Nel merito delle partite debitorie e creditorie con le partecipate, il Collegio sindacale (Spizzico, Lacasella, Montefusco) ha rilasciato parere favorevole per quanto riguarda Amet e Stp, non favorevole per quanto concerne Amiu e Aigs.
Con l’Amet la partita viene chiusa con il riconoscimento di un debito complessivo di 1.884.000 euro, mentre con l’Amiu si chiude con un disavanzo di 769mila euro. Tale somma, però, viene ritenuta non sostenuta adeguatamente dalla stessa istruttoria con la quale, invece, s’era riconosciuto il debito con Amet. Per quanto riguarda Stp, il Comune deve “soltanto” 7956 euro, più complesso è il rapporto con Aigs, azienda in liquidazione per la quale il Comune deve versare 23.444 euro. Il collegio, inoltre, lamenta l'assenza di ogni dato utile contabile, e relativo provvedimento, relativo all’Agenzia per l'occupazione e sviluppo dell’area nord barese ofantino.
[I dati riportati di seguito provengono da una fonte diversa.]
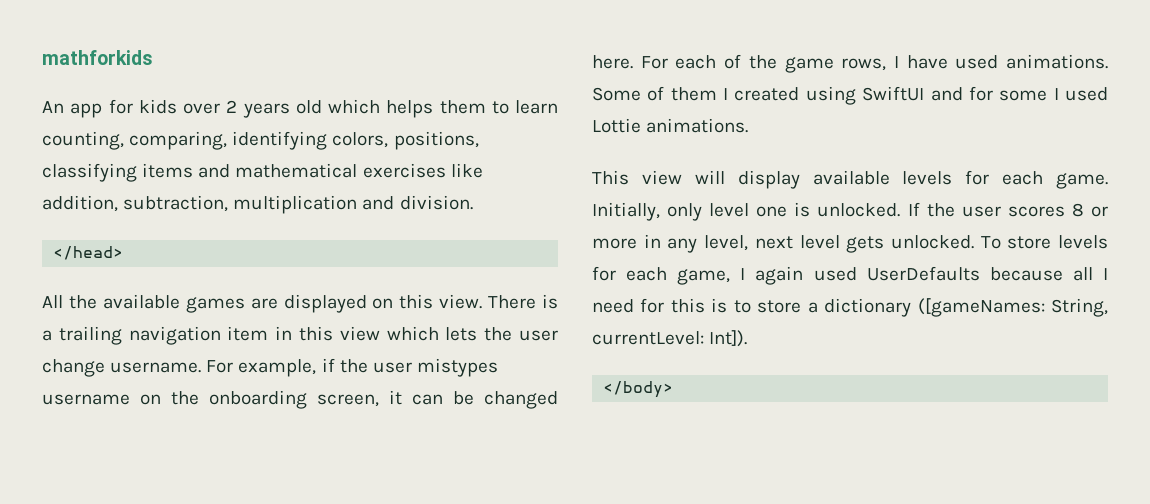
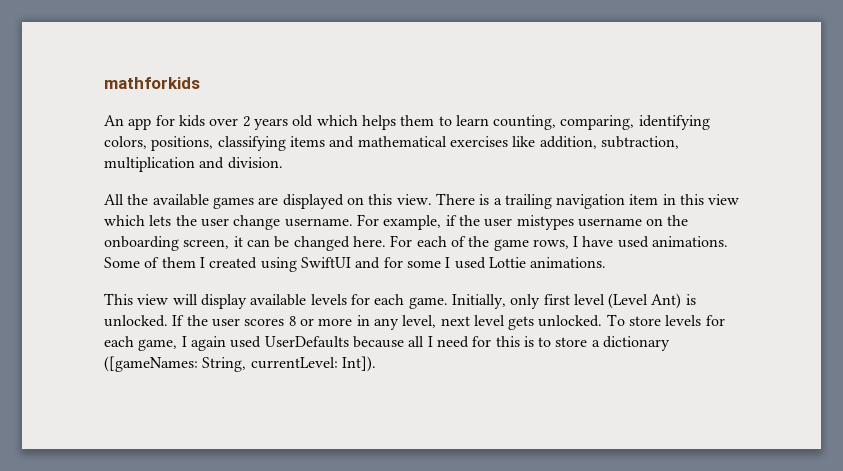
[53,246,124,260] // </head> -> (283, 163) none
[709,203,788,217] level one -> [543,293,682,309] first level (Level Ant)
[603,381,674,398] // </body> -> (376, 364) none

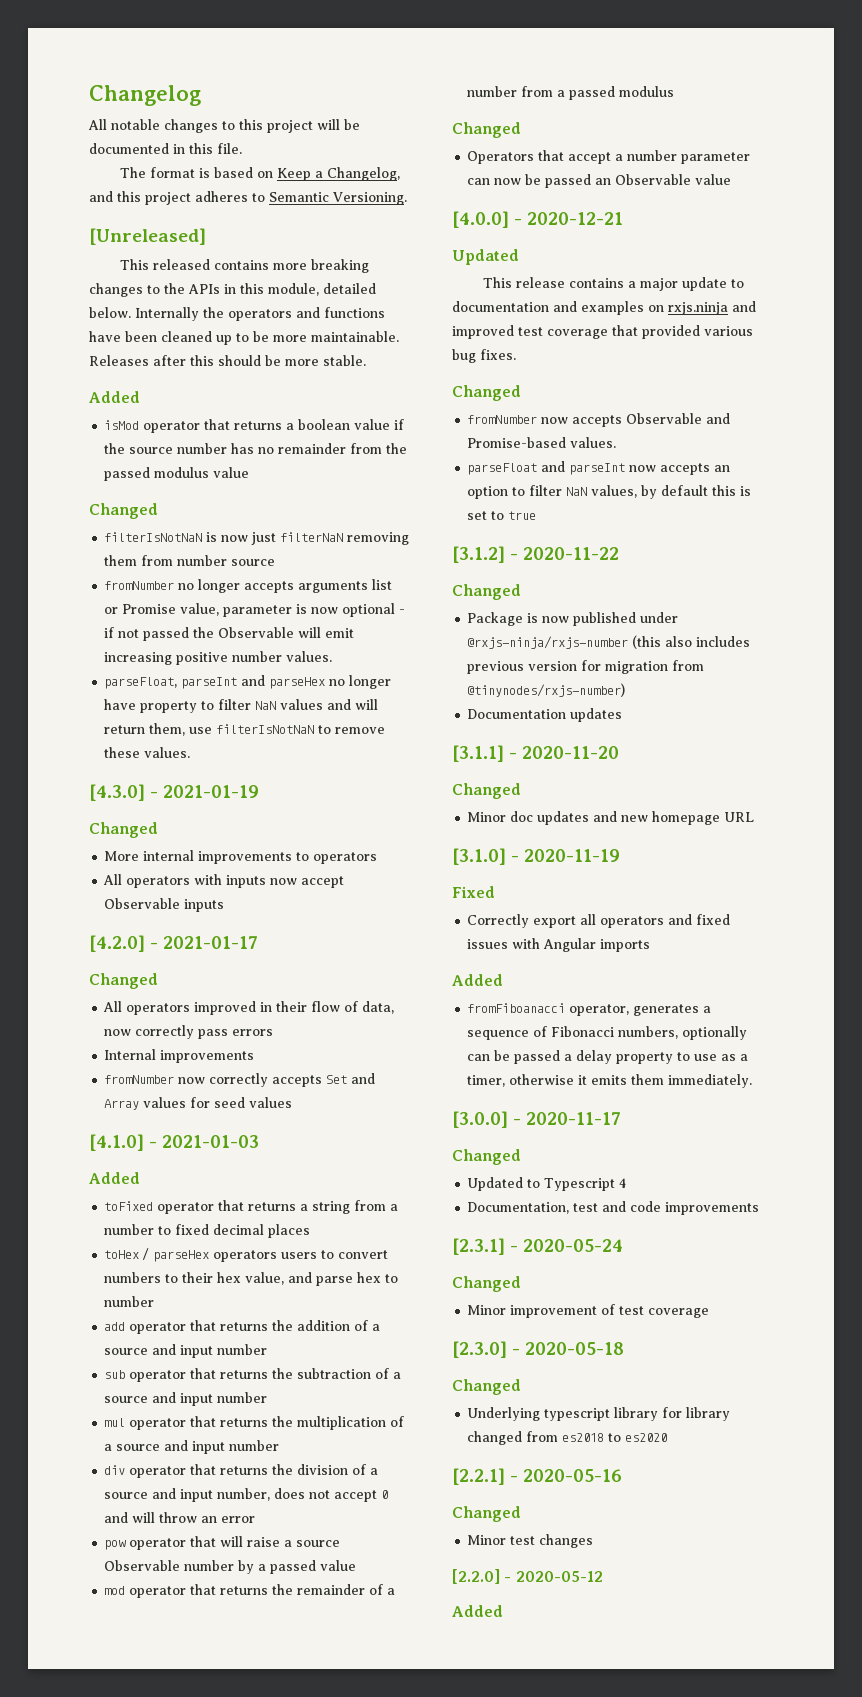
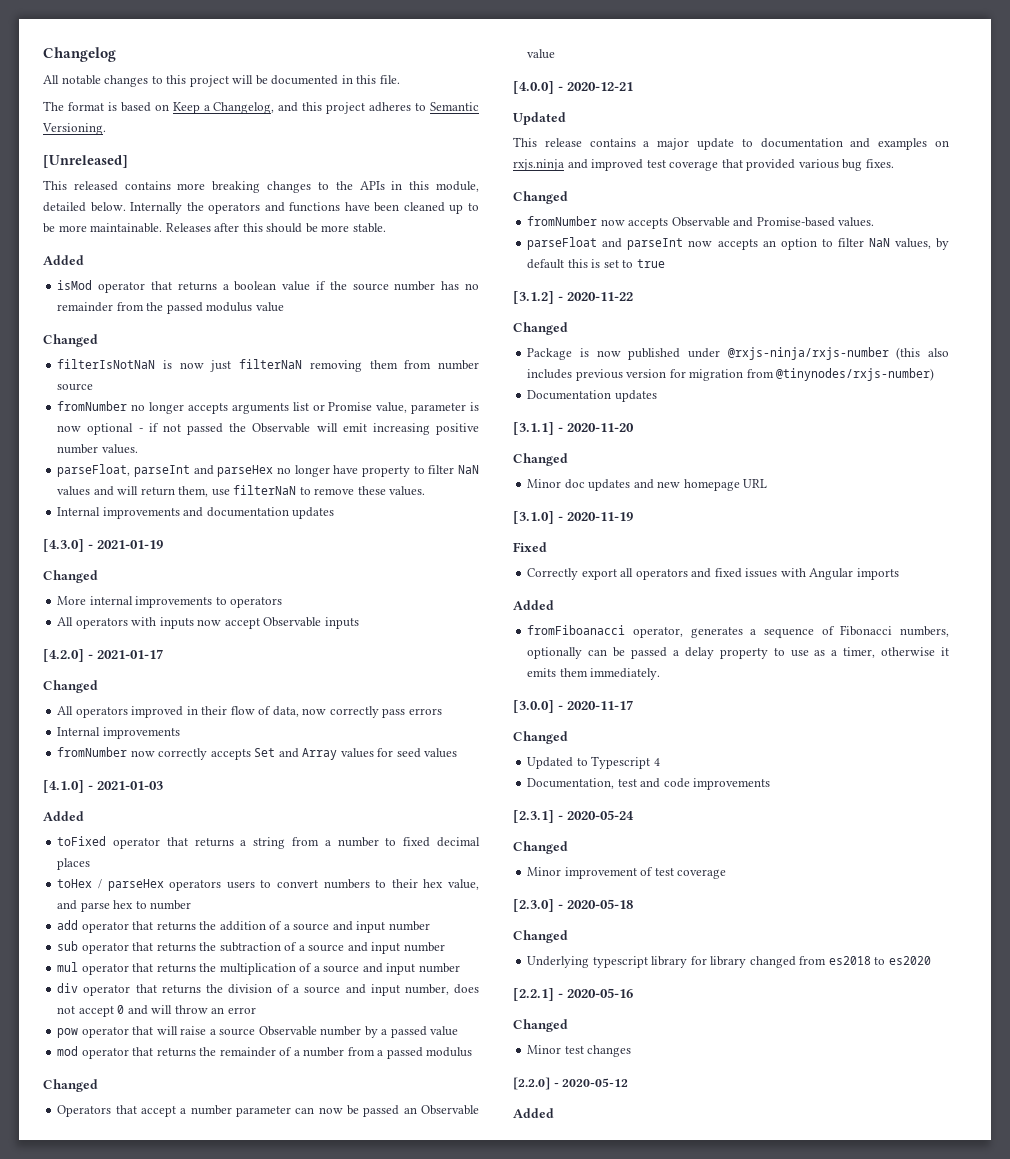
[216,724,315,734] filterIsNotNaN -> [233,485,297,495] filterNaN
(191, 752) none -> [57,507,335,519] // Internal improvements and documentation updates

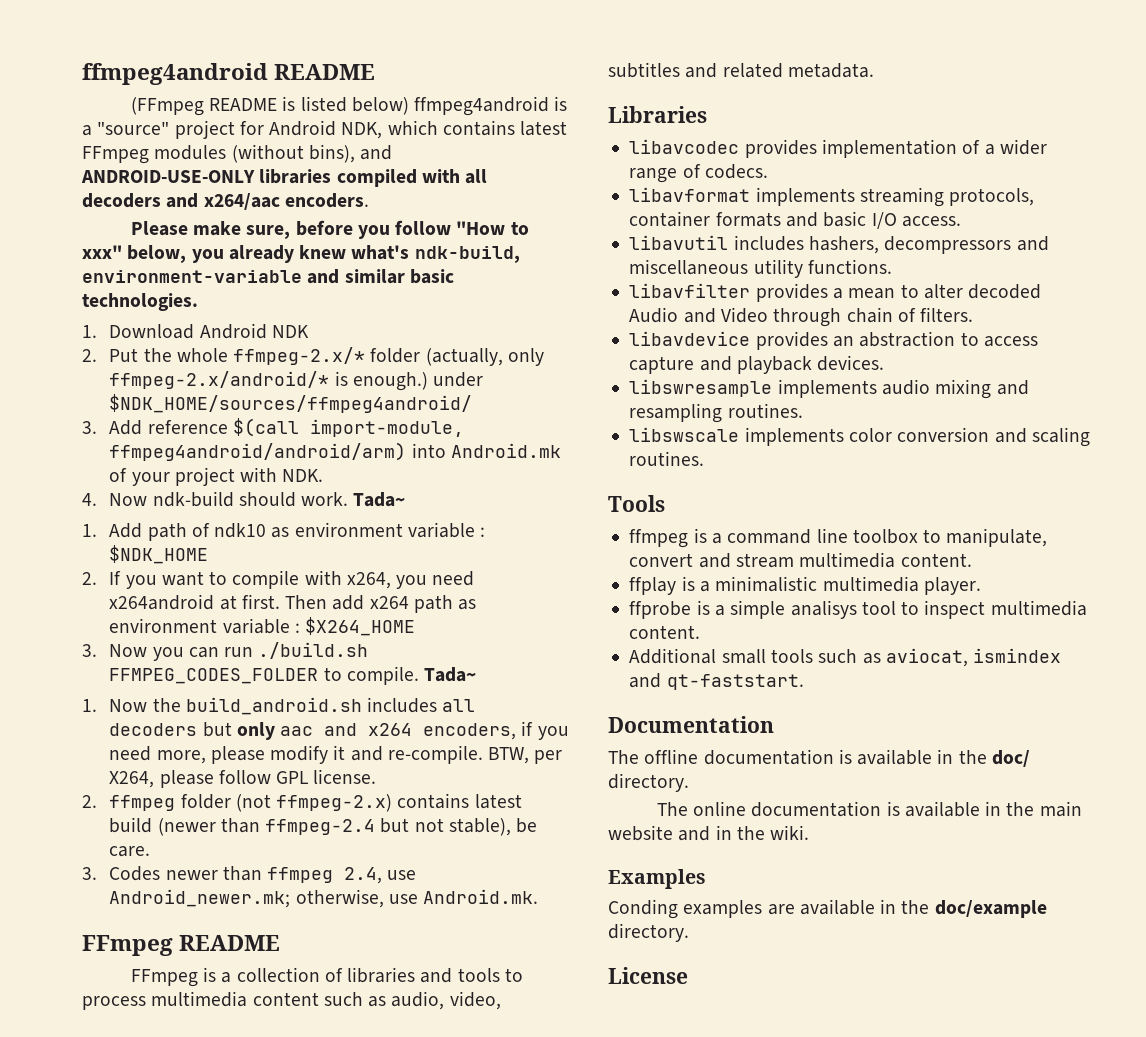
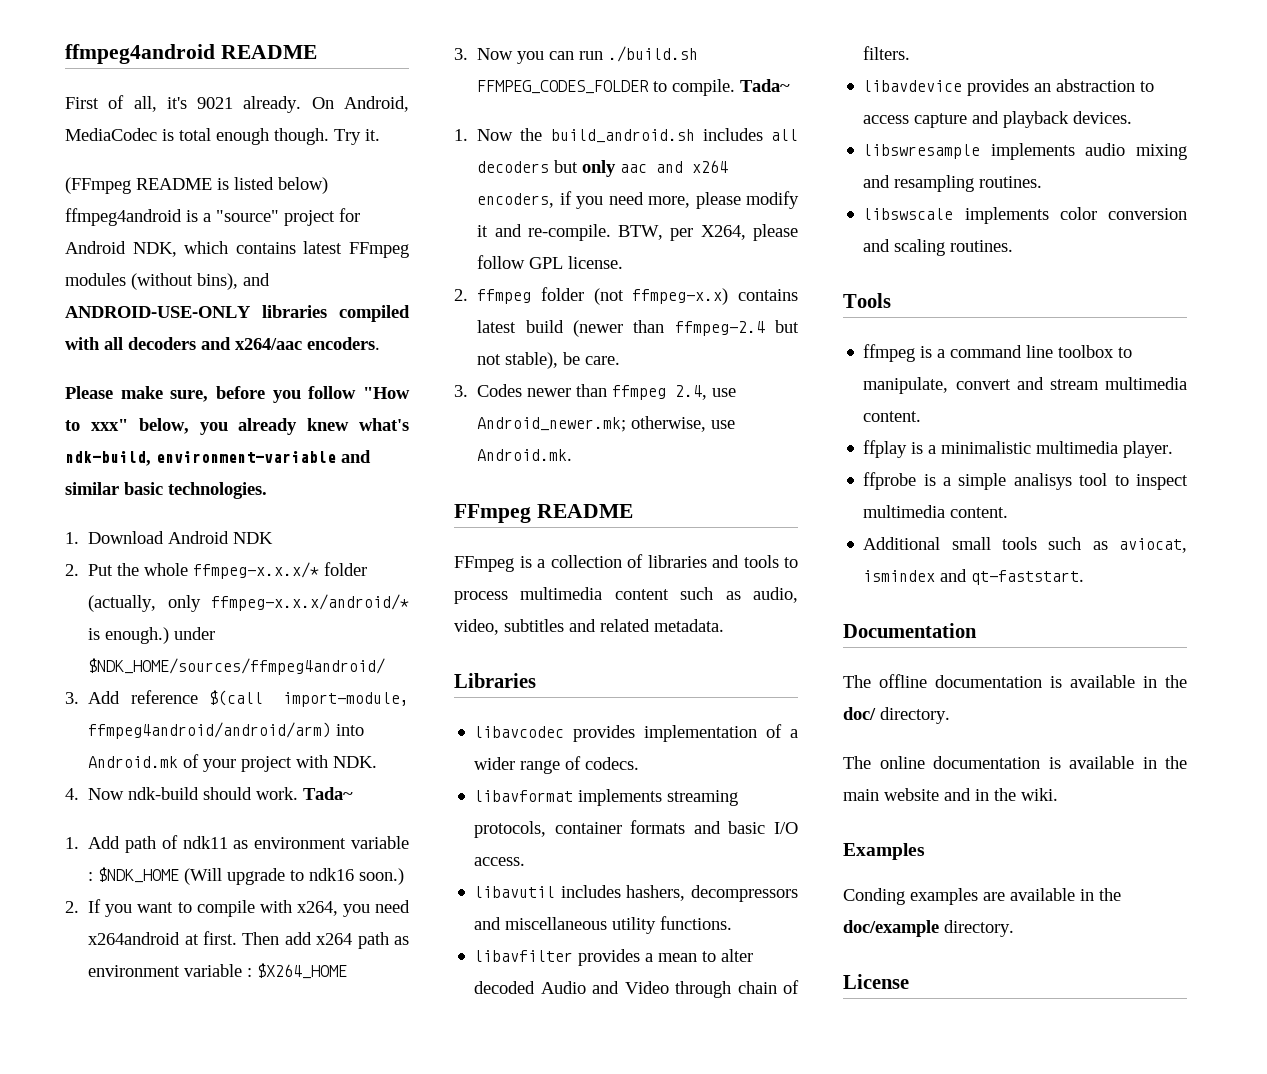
(376, 72) none -> [65,95,409,113] [65,128,380,145] // First of all, it's 9021 already. On Android, MediaCodec is total enough though. Try it.
[233,347,366,365] ffmpeg-2.x/* -> [193,562,320,579] ffmpeg-x.x.x/*
[109,371,330,389] ffmpeg-2.x/android/* -> [211,594,409,611] ffmpeg-x.x.x/android/*
[214,523,267,538] ndk10 -> [182,836,228,849] ndk11
(209, 554) none -> [184,868,405,885] (Will upgrade to ndk16 soon.)
[276,794,393,812] ffmpeg-2.x) -> [632,288,729,305] ffmpeg-x.x)

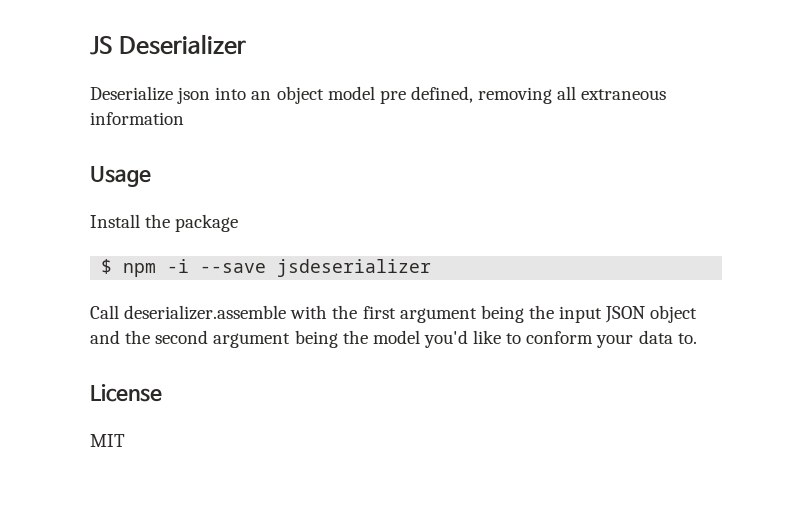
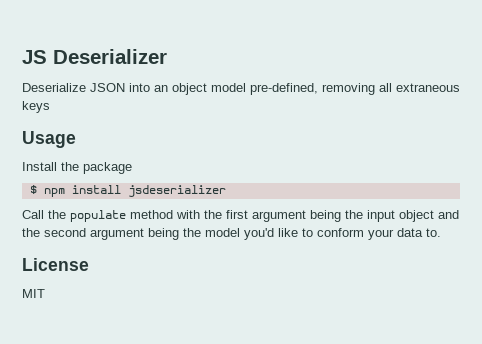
[177,87,211,104] json -> [90,83,125,92] JSON
[379,86,473,104] pre defined, -> [250,83,318,95] pre-defined,
[90,112,184,125] information -> [22,101,50,113] keys
[167,259,267,273] -i --save -> [71,185,121,194] install
[124,305,287,320] deserializer.assemble -> [48,210,173,222] the populate method
[605,306,646,323] JSON -> (395, 216) none

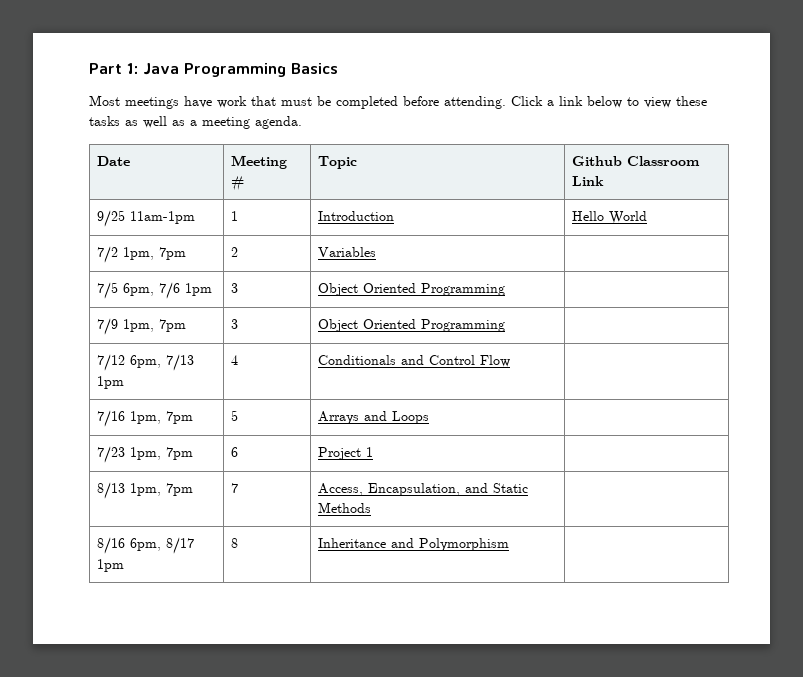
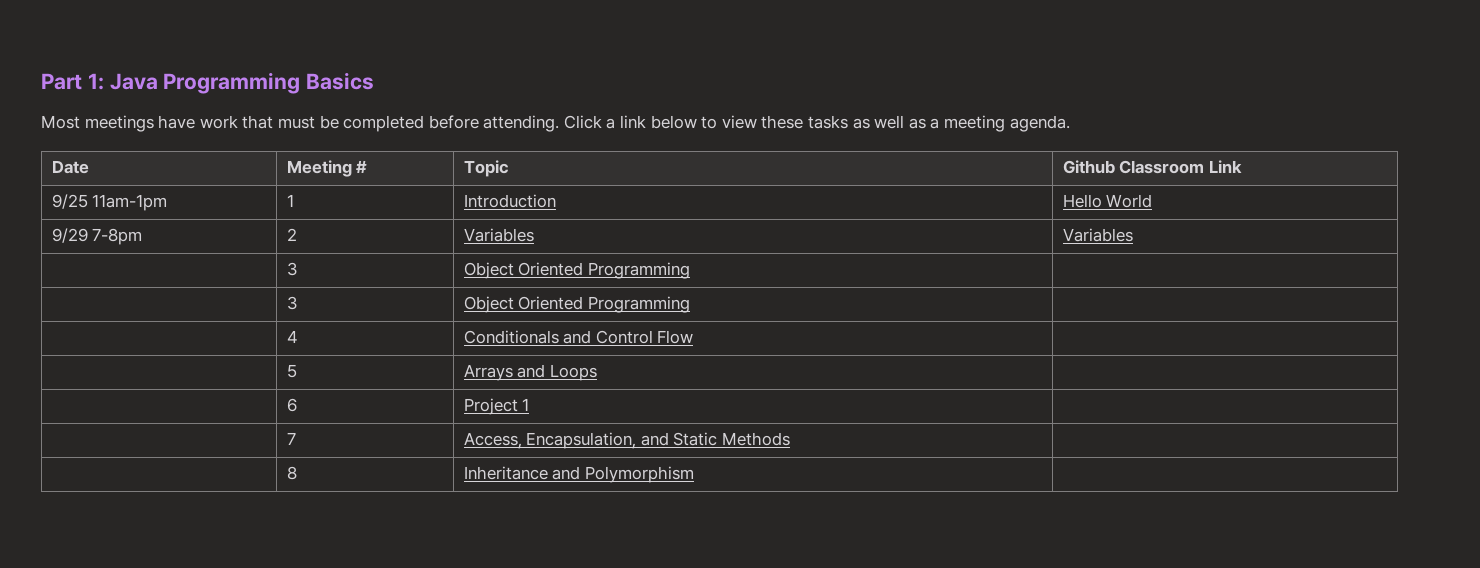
[96,246,186,263] 7/2 1pm, 7pm -> [51,228,143,245] 9/29 7-8pm
[96,282,212,299] [230,283,238,293] [317,283,505,296] [96,318,186,335] [230,319,238,329] [317,319,505,332] [96,354,194,371] [96,376,124,389] // 7/5 6pm, 7/6 1pm | 3 | Object Oriented Programming | // 7/9 1pm, 7pm | 3 | Object Oriented Programming | // 7/12 6pm, 7/13 1pm -> [1062,228,1133,242] [286,262,298,276] [463,262,690,279] [286,296,298,310] [463,296,690,313] Variables // | 3 | Object Oriented Programming | // | 3 | Object Oriented Programming | //
[96,410,193,427] 7/16 1pm, 7pm -> (694, 337) none
[96,446,193,463] 7/23 1pm, 7pm -> (597, 372) none
[96,482,193,499] 8/13 1pm, 7pm -> (530, 404) none
[96,537,194,554] [96,559,124,572] 8/16 6pm, 8/17 1pm -> (790, 439) none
La dichiarata situazione contraddittoria nella quale, dunque, si vengono a trovare i rapporti fra Comune ed aziende, induce l'organismo di revisione ad esprimere sull’assestamento generale del bilancio un parere non favorevole, anche con riferimento ad altre criticità contabili evidenziate nello stesso parere.
I revisori suggeriscono al consiglio comunale «di invitare con un parere condizionato, l'intervento urgente della giunta, quale organo esecutivo, e tutte le ripartizioni, relativamente alle proprie competenze, di provvedere nei termini di legge a sanare le criticità contabili dei termini di applicazione, nell’ente, della contabilità economica-patrimoniale e finanziaria, rispetto alla base consultiva e previsionale cui l'ente è chiamato ad adempiere».
Anche in questo caso, come nel caso della manovra approvata ad ottobre, la parola passa al consiglio comunale. In quell’occasione, come si ricorderà, la maggioranza tenne conto non del parere non favorevole dei revisori, ma delle rassicurazioni di assessore e dirigente, approvando con 17 voti: l’impressione è che la storia si ripeterà anche questa notte.